His outing of the true nature of SuperPACs, what they entail for corporate interests and their impact on the outcome of presidential campaigns was equally shocking, and perhaps the most important thing Colbert has done to date. Without Colbert and the exposure he brought to the issue, this may have gone down as just another piece of unimportant election legislation that only made any sense to the bureaucrats who passed it.
He gained even more exposure for the issue when he won a George Foster Peabody Award for his work on the matter and thanks to Colbert, awareness has spread and will (hopefully) help to reverse this backwards legislation of corruption when the time is right.
And that, after all, is the true goal of art: to draw attention to what really matters. I would say that Stephen Colbert is, more than David Letterman, or Jon Stewart, or certainly Rush Limbaugh, an artist: his show is not just reporting with a faux-professional mask, it is a real performance and while virtually every news anchor since the 50’s has been more actor than reporter, it would be more of a stretch than I’m comfortable with to label their accomplishments as artistic in nature. Colbert, on the other hand, manages to be more entertaining while actually garnering more genuine interest for the issues he discusses.
This is the real reason that CBS has chosen Colbert. Despite my own hopes for Colbert, which would be a stage with increased political exposure, the Late Show is ultimately where he will do the most good. When people tune in to watch Colbert for the first time, it will be an artistic homecoming for comedy.
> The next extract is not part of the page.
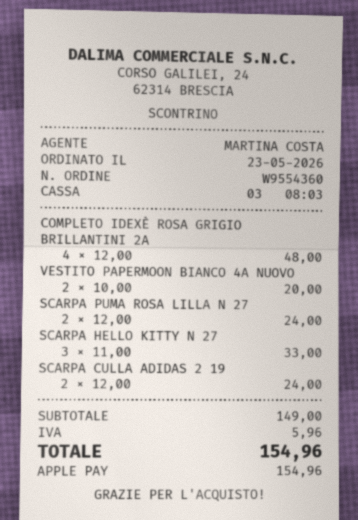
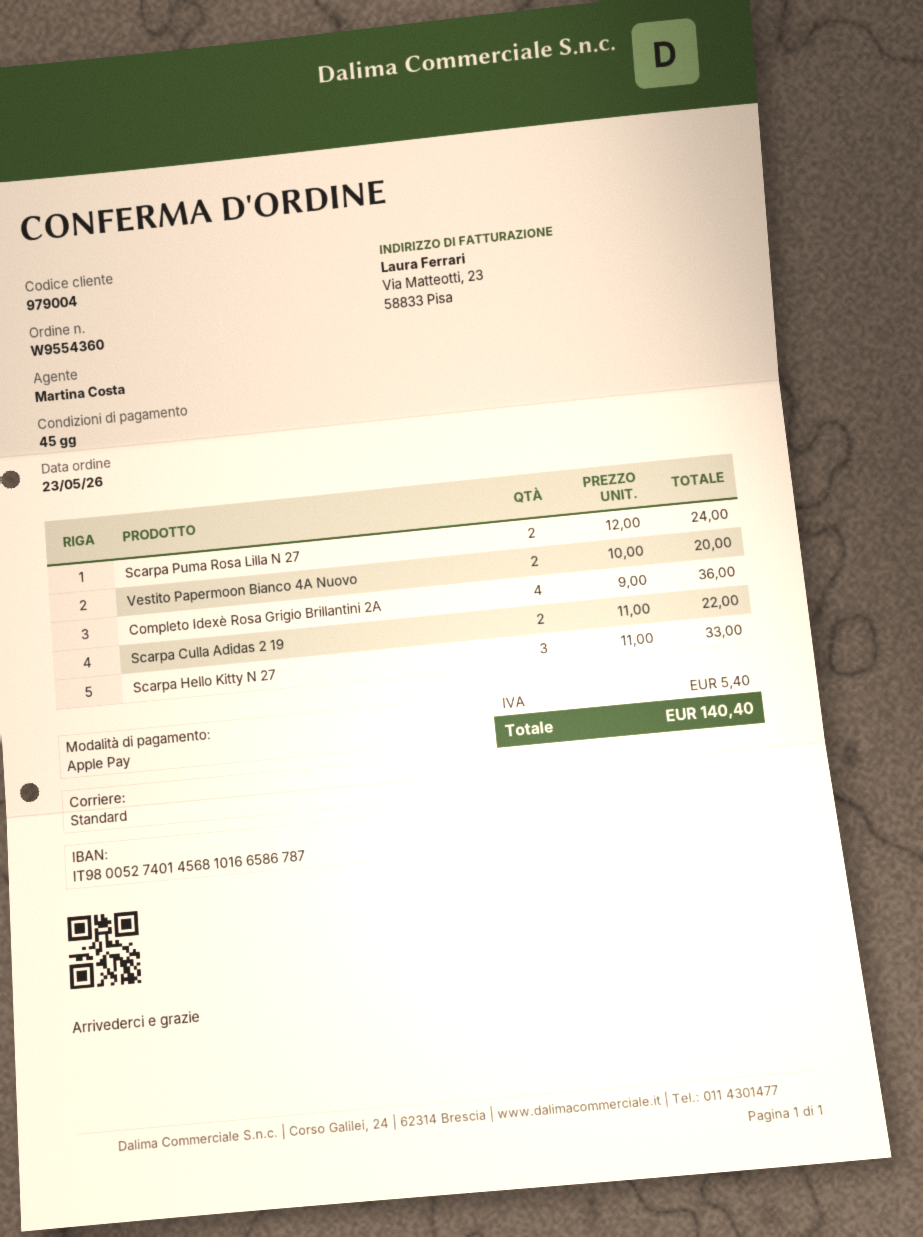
COMPLETO IDEXÈ ROSA GRIGIO BRILLANTINI 2A: 4 x 12.00 = 48.00 -> 4 x 9.00 = 36.00
SCARPA CULLA ADIDAS 2 19: 2 x 12.00 = 24.00 -> 2 x 11.00 = 22.00
tax: 5.96 -> 5.40
total: 154.96 -> 140.40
Colbert has the uncanny ability to address the most depressing issues our country faces with buoyancy and wit that makes politics less scary.
Now, instead of sauntering down into the predictable mundanity of whizzbang noises, drum rolls and dry, self-mockingly futile escapism, America will indulge in true comedy: not some half-assed attempt to distract ourselves, but a brave outlook on the world, willing to tackle the political issues that keep the more serious-minded of us up at night, using memorable humor that makes the issues easier to talk about, instead of simply encouraging us to hear the facts and run scared from them, as we have for so many generations.
After all, look where it’s gotten us: war after war, economic collapse, and corruption buried like annoying fleas in the convoluted bureaucratic hairball that is the US government. If you ask me, Colbert is the draft of fresh air that late night audiences need to remind us that the truth is not as scary as we sometimes think. The weather is usually pretty nice, but we have to keep an eye out for storms.
So turn off your mental AC and open the window: Colbert’s coming, baby.